As the trail leads up, everything looks familiar until that New Zealand landscape turns into the desert again, and there are mountains of rock and a glow of terracotta and sand everywhere. The trees are shunted and desaturated, bleached by the sun, and everything is quiet again. The trail is steeper and rockier than it’s been before. In the distance one single deserted road meanders through the valley, the impression of a black snake.
My new solitude soon disappears. Hikers from Warner Springs have begun to catch up and I pass people who are camped next to the trail, or who are getting water from the last faint streams. This area is busy. I worry about it until I realise the futility of it all. I’m in nature, I am free. How is it possible for a human to have nothing to worry about, but still manages to find problems to ponder over? To keep the mind occupied? What is it so afraid of? I decide to let it go, and just walk.

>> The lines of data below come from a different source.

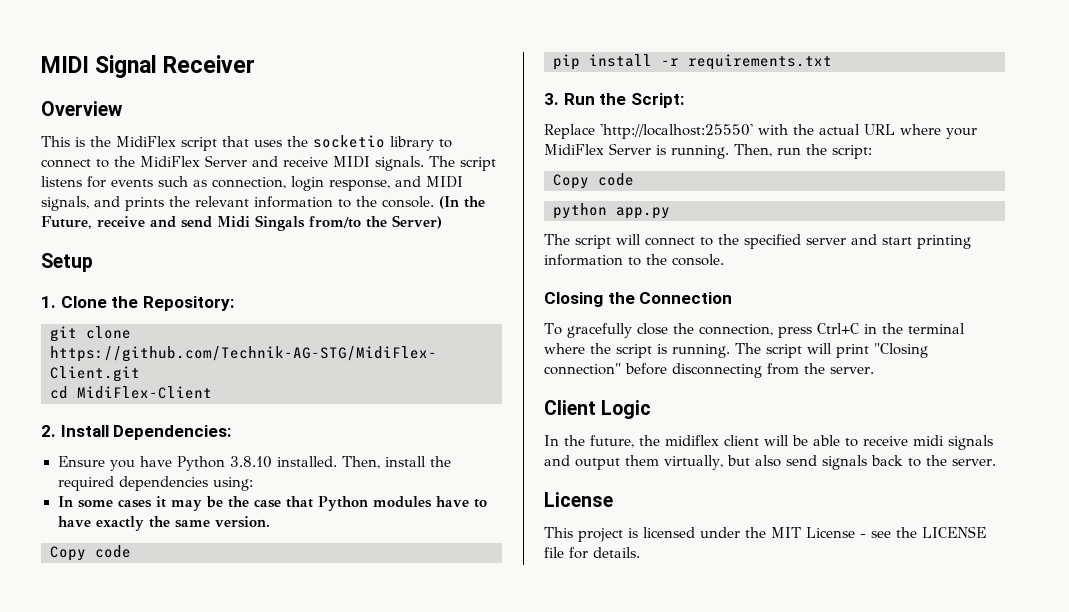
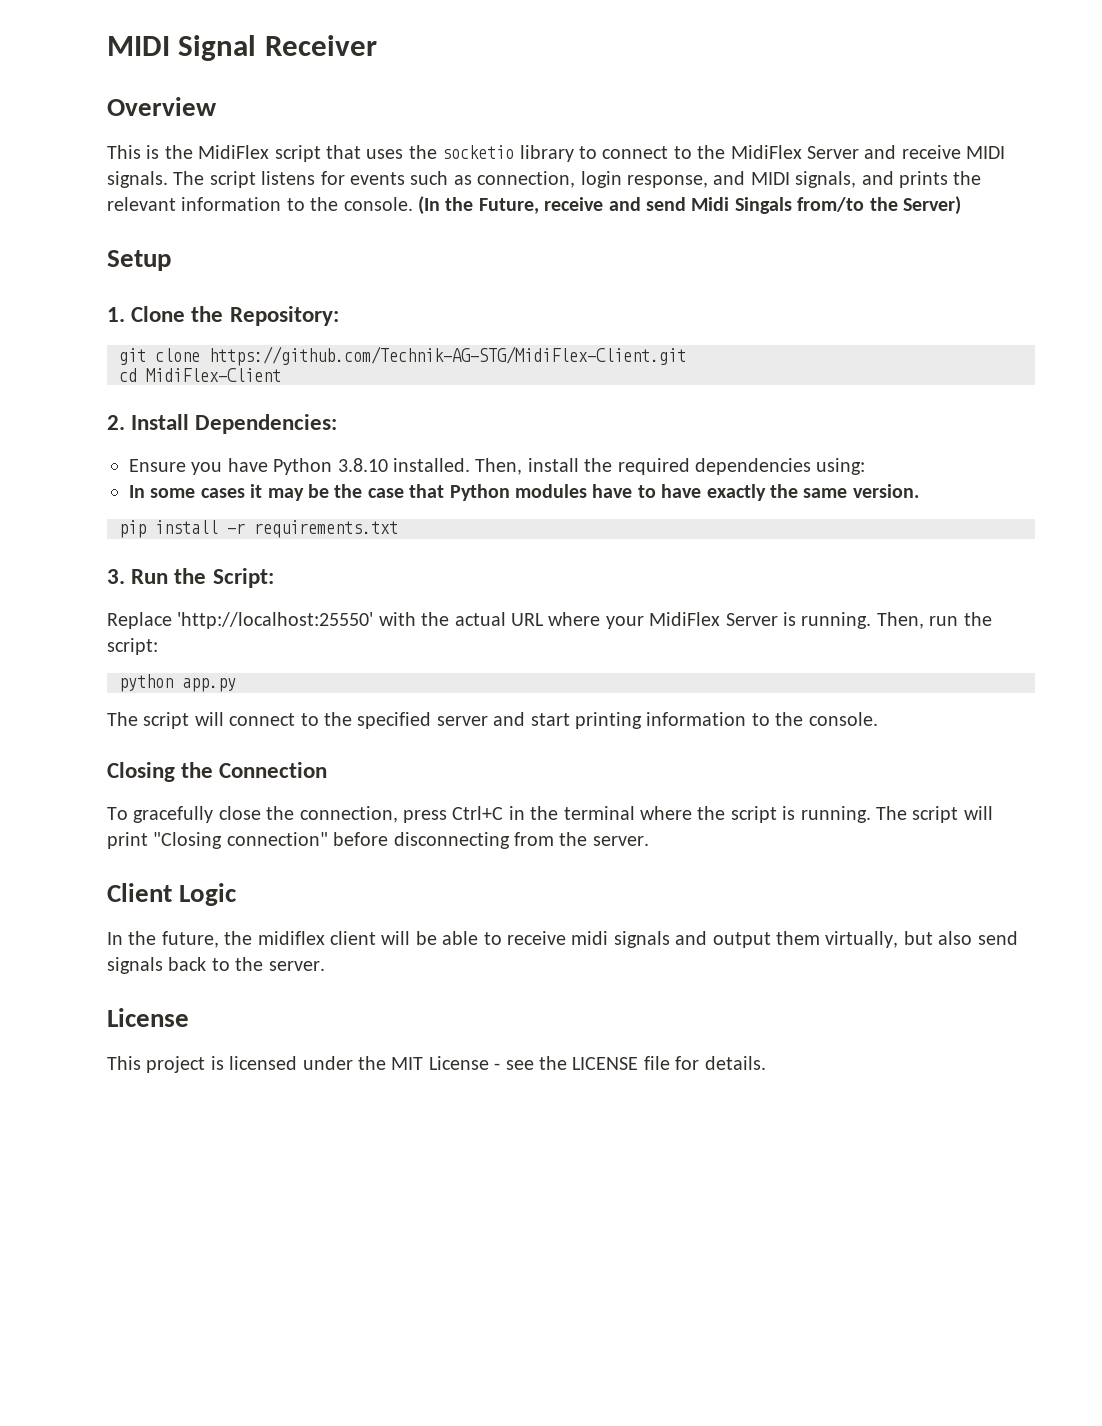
  In some cases it may be the case that Python modules have to have exactly the same version.
- Copy code
  Then, run the script:
- Copy code

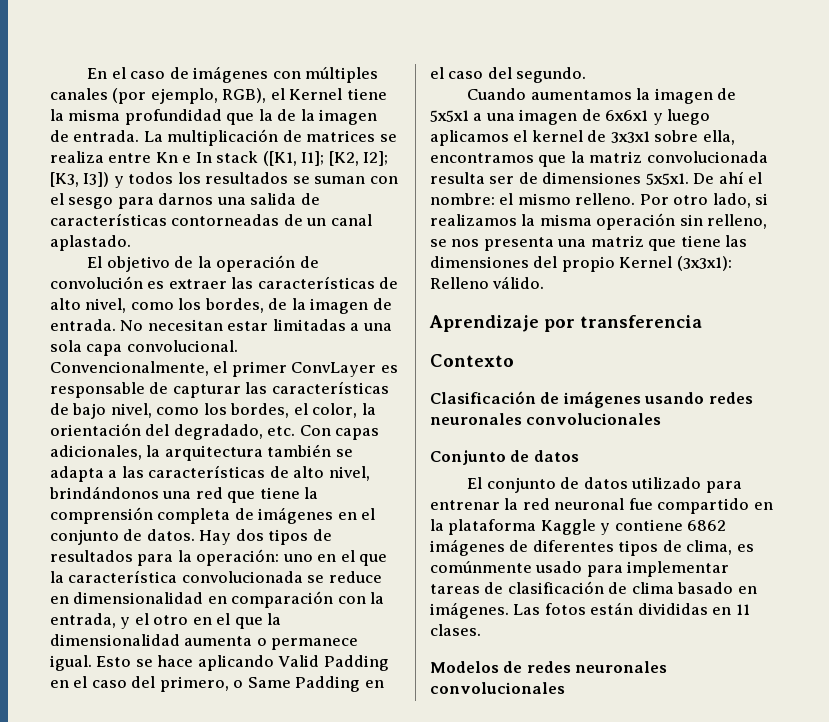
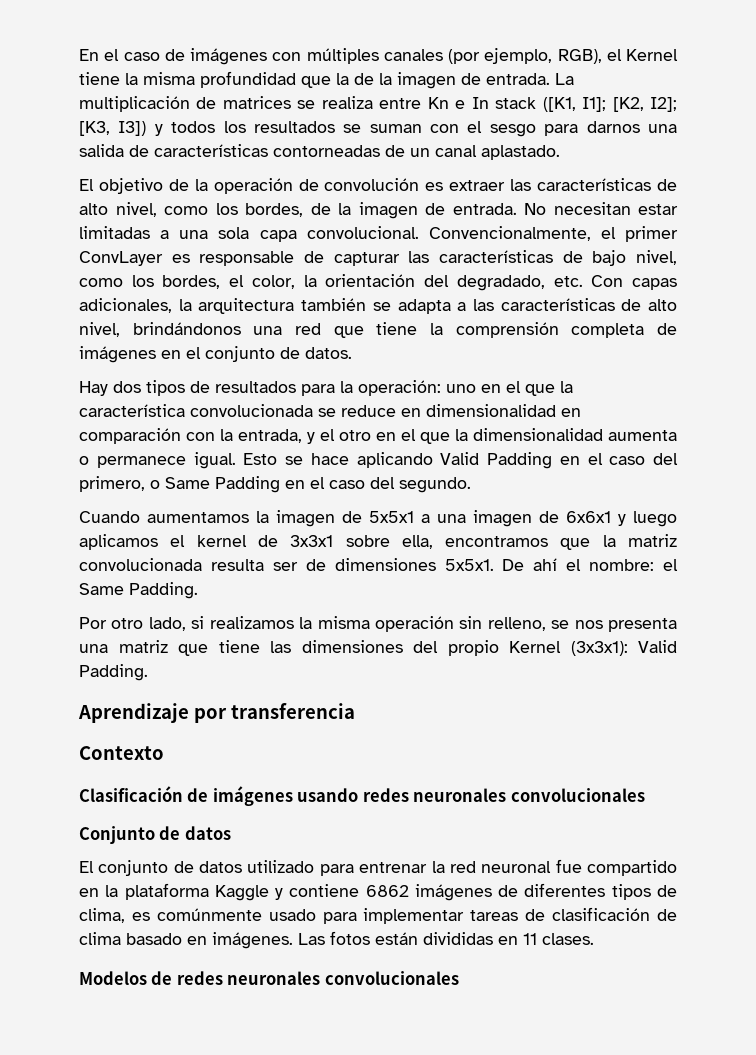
- Convencionalmente, el primer ConvLayer es responsable de capturar las características de bajo nivel, como los bordes, el color, la orientación del degradado, etc. Con capas adicionales, la arquitectura también se adapta a las características de alto nivel, brindándonos una red que tiene la comprensión completa de imágenes en el conjunto de datos. Hay dos tipos de resultados para la operación:
+ Convencionalmente, el primer ConvLayer es responsable de capturar las características de bajo nivel, como los bordes, el color, la orientación del degradado, etc. Con capas adicionales, la arquitectura también se adapta a las características de alto nivel, brindándonos una red que tiene la comprensión completa de imágenes en el conjunto de datos.
+ Hay dos tipos de resultados para la operación:
- De ahí el nombre: el mismo relleno. Por otro lado, si realizamos la misma operación sin relleno, se nos presenta una matriz que tiene las dimensiones del propio Kernel (3x3x1): Relleno válido.
+ De ahí el nombre: el Same Padding.
+ Por otro lado, si realizamos la misma operación sin relleno, se nos presenta una matriz que tiene las dimensiones del propio Kernel (3x3x1): Valid Padding.

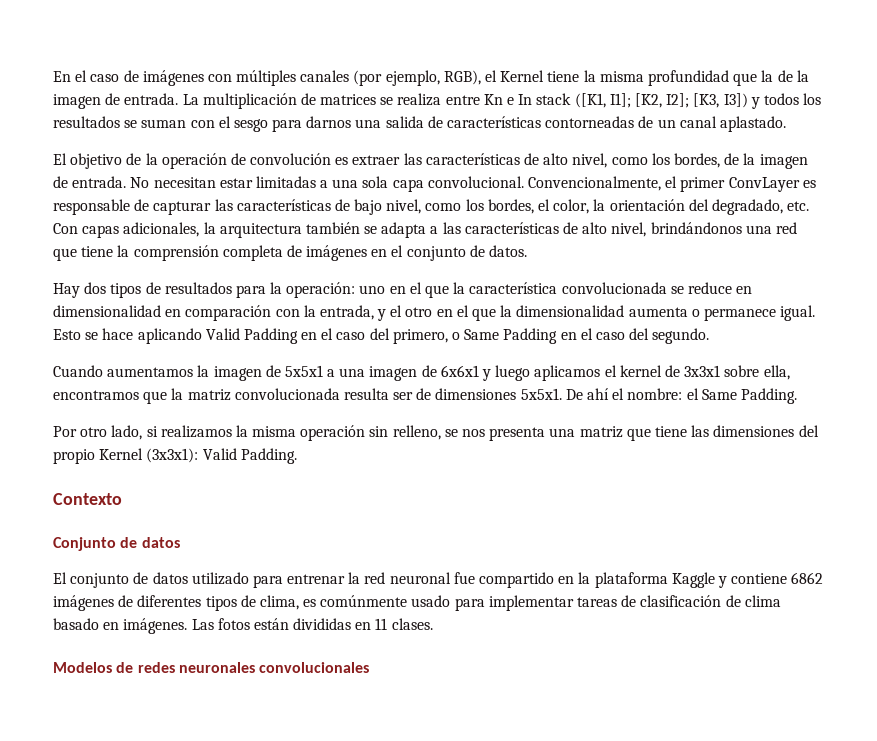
- Aprendizaje por transferencia
  Contexto
- Clasificación de imágenes usando redes neuronales convolucionales

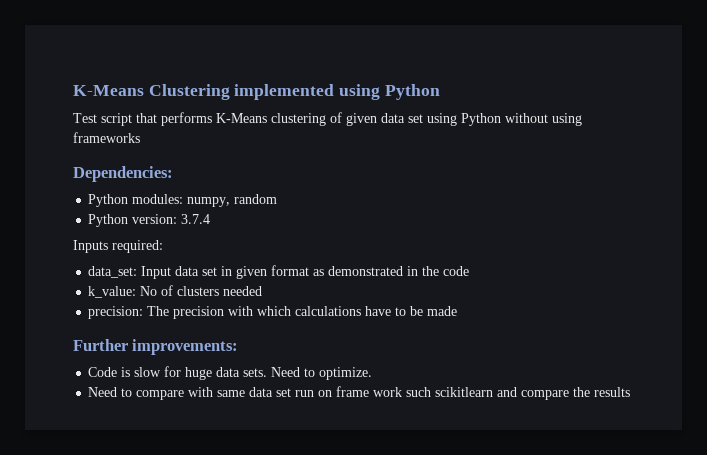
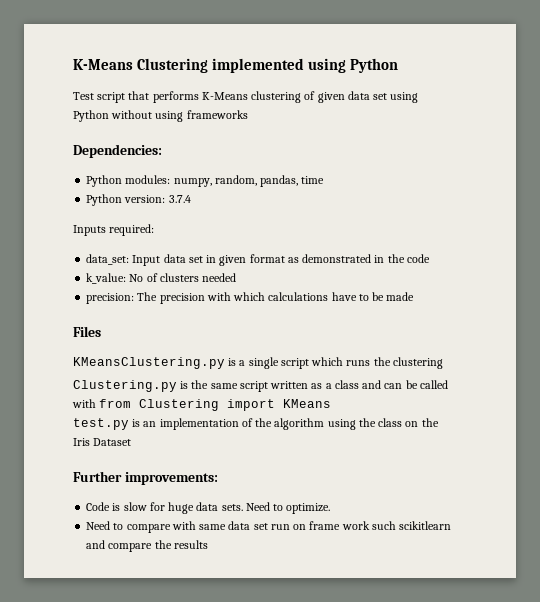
- Python modules: numpy, random
+ Python modules: numpy, random, pandas, time
+ Files
+ KMeansClustering.py is a single script which runs the clustering
+ Clustering.py is the same script written as a class and can be called with from Clustering import KMeans
+ test.py is an implementation of the algorithm using the class on the Iris Dataset

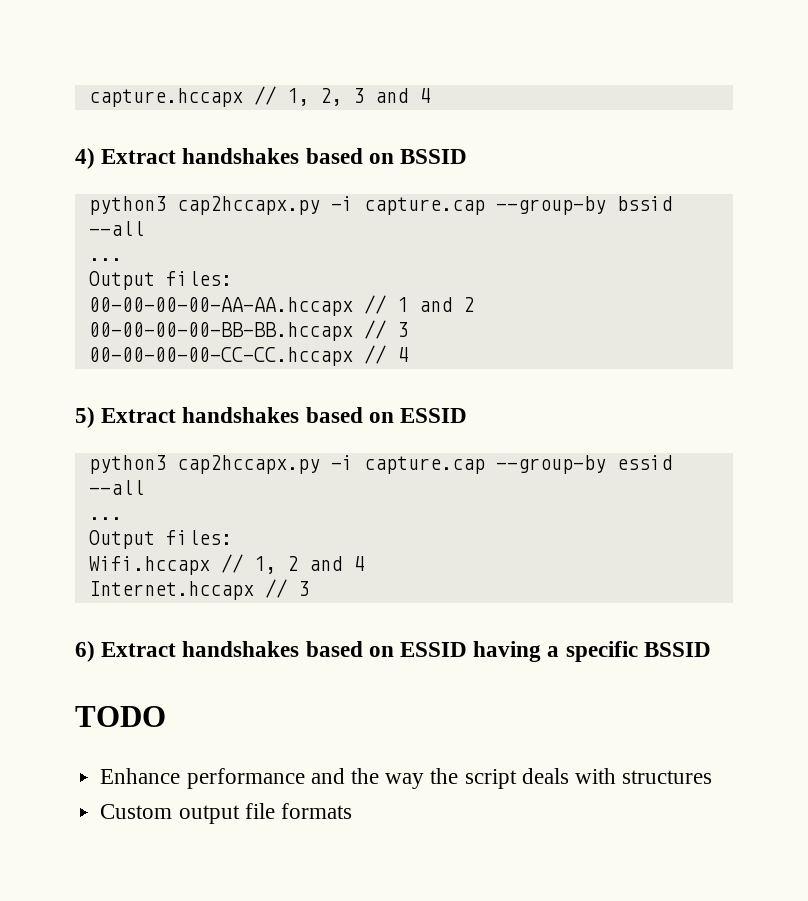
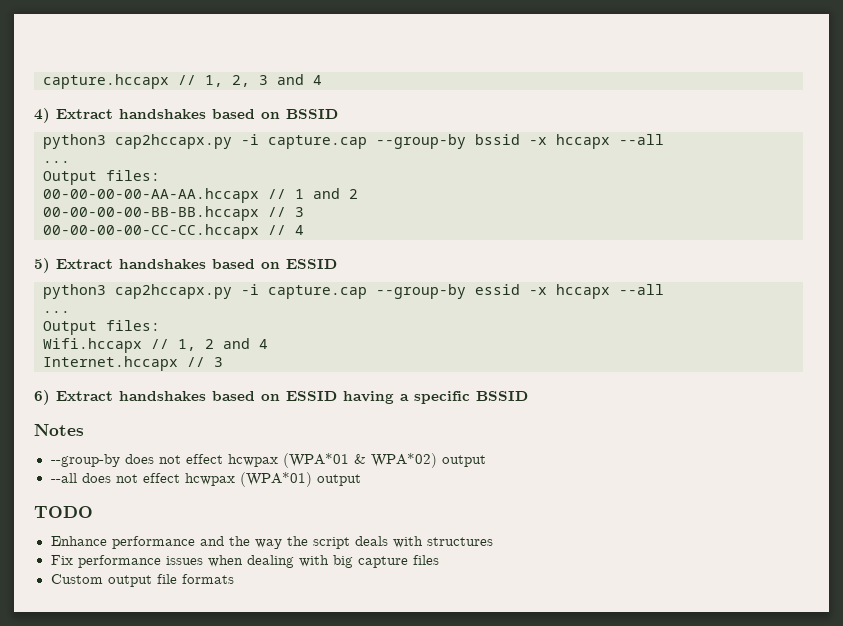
- python3 cap2hccapx.py -i capture.cap --group-by bssid --all
+ python3 cap2hccapx.py -i capture.cap --group-by bssid -x hccapx --all
- python3 cap2hccapx.py -i capture.cap --group-by essid --all
+ python3 cap2hccapx.py -i capture.cap --group-by essid -x hccapx --all
+ Notes
+ --group-by does not effect hcwpax (WPA*01 & WPA*02) output
+ --all does not effect hcwpax (WPA*01) output
+ Fix performance issues when dealing with big capture files

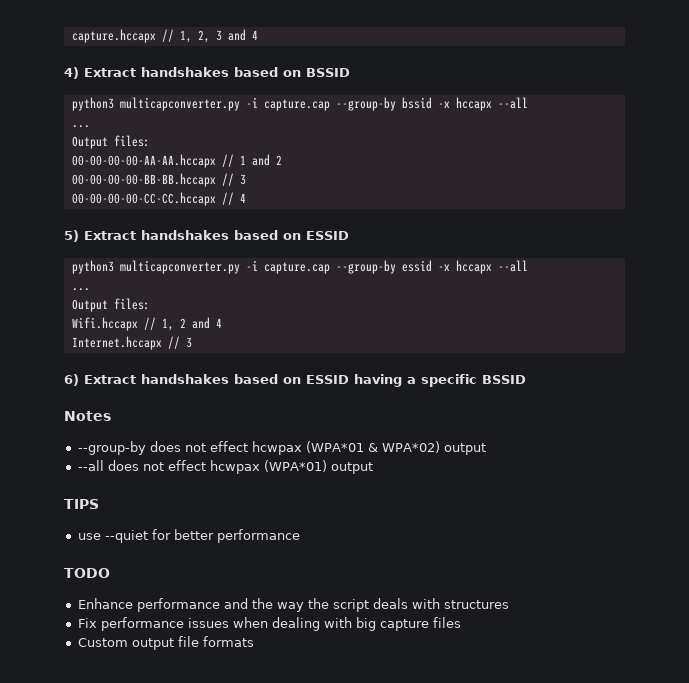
- python3 cap2hccapx.py -i capture.cap --group-by bssid -x hccapx --all
+ python3 multicapconverter.py -i capture.cap --group-by bssid -x hccapx --all
- python3 cap2hccapx.py -i capture.cap --group-by essid -x hccapx --all
+ python3 multicapconverter.py -i capture.cap --group-by essid -x hccapx --all
+ TIPS
+ use --quiet for better performance

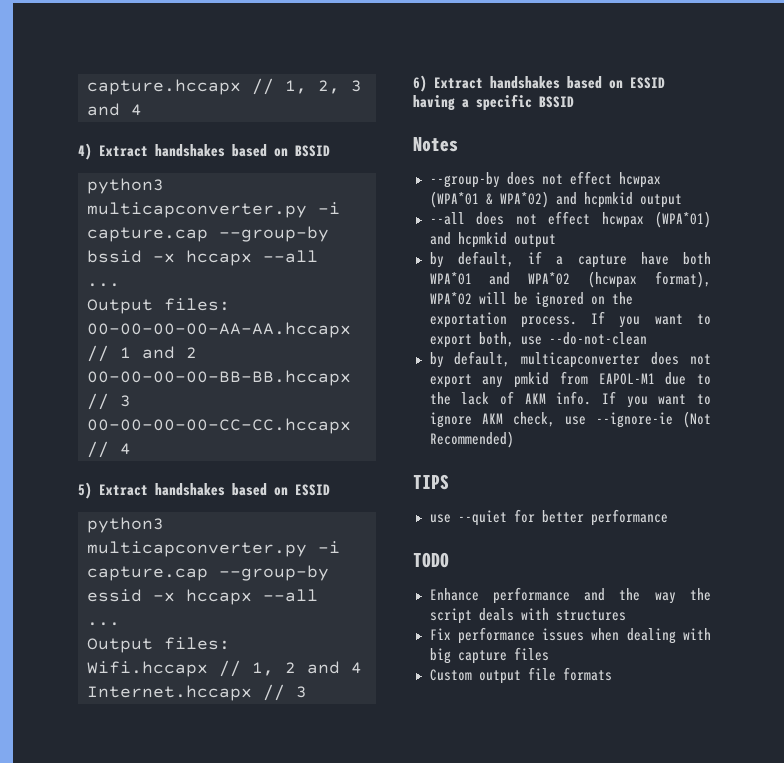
- --group-by does not effect hcwpax (WPA*01 & WPA*02) output
+ --group-by does not effect hcwpax (WPA*01 & WPA*02) and hcpmkid output
- --all does not effect hcwpax (WPA*01) output
+ --all does not effect hcwpax (WPA*01) and hcpmkid output
+ by default, if a capture have both WPA*01 and WPA*02 (hcwpax format), WPA*02 will be ignored on the exportation process. If you want to export both, use --do-not-clean
+ by default, multicapconverter does not export any pmkid from EAPOL-M1 due to the lack of AKM info. If you want to ignore AKM check, use --ignore-ie (Not Recommended)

My only predicament left is that I’m starving. I ate all my morning snacks first thing and sit down before noon to nibble on nuts and eat the porridge I found in the hiker box yesterday. I don’t feel satiated. I’m even daydreaming about the breakfast burrito I had at Warner Springs – I can’t believe my hiker hunger has set in so early already. My obsession with food only fades with the changes in the landscape. I’ve been hiking towards a mountain of rock all day, and in the afternoon I finally turn a corner and find myself in a similar place: the surface of a red moon. Everything is rock, and giant boulders are dotted within the landscape, and then line the path I’m walking. It’s like a fairytale.
As the day goes by I get tired and thirsty. There’s been limited water and I’m counting on refilling at a stream but everything is so dry, I don’t even noticed I pass the place where it’s supposed to be. I aim for Mike’s Place instead, the ramshackle home of a local, which is looked after by someone called Strangebird.
It’s an odd though friendly place, and I meet a bunch of hikers who are drinking beer and making homemade pizza with Strangebird. I talk to Stinky Cheese and Nick about the snow on the San Jacinto mountains we’re approaching in a few days, and Paradise Valley Cafe, just 25 miles away. They’re supposed to have the best burgers on trail, which doesn’t mean much, but I can’t wait to get there and eat. Then more hikers begin to arrive, and I decide to head back to the solitude of the trail.
I’m back on a green mountainside, the round lim rocks a lifetime ago, and I follow the rocky path down. It’s less maintained here, less perfect like the rest of the PCT, and it reminds me of New Zealand again, although of course, there’s no comparison. It takes some time to reach the tentsites on this mountain, and I finally spot Speedy’s tent near some other’s. Finally rest. This felt like a long day.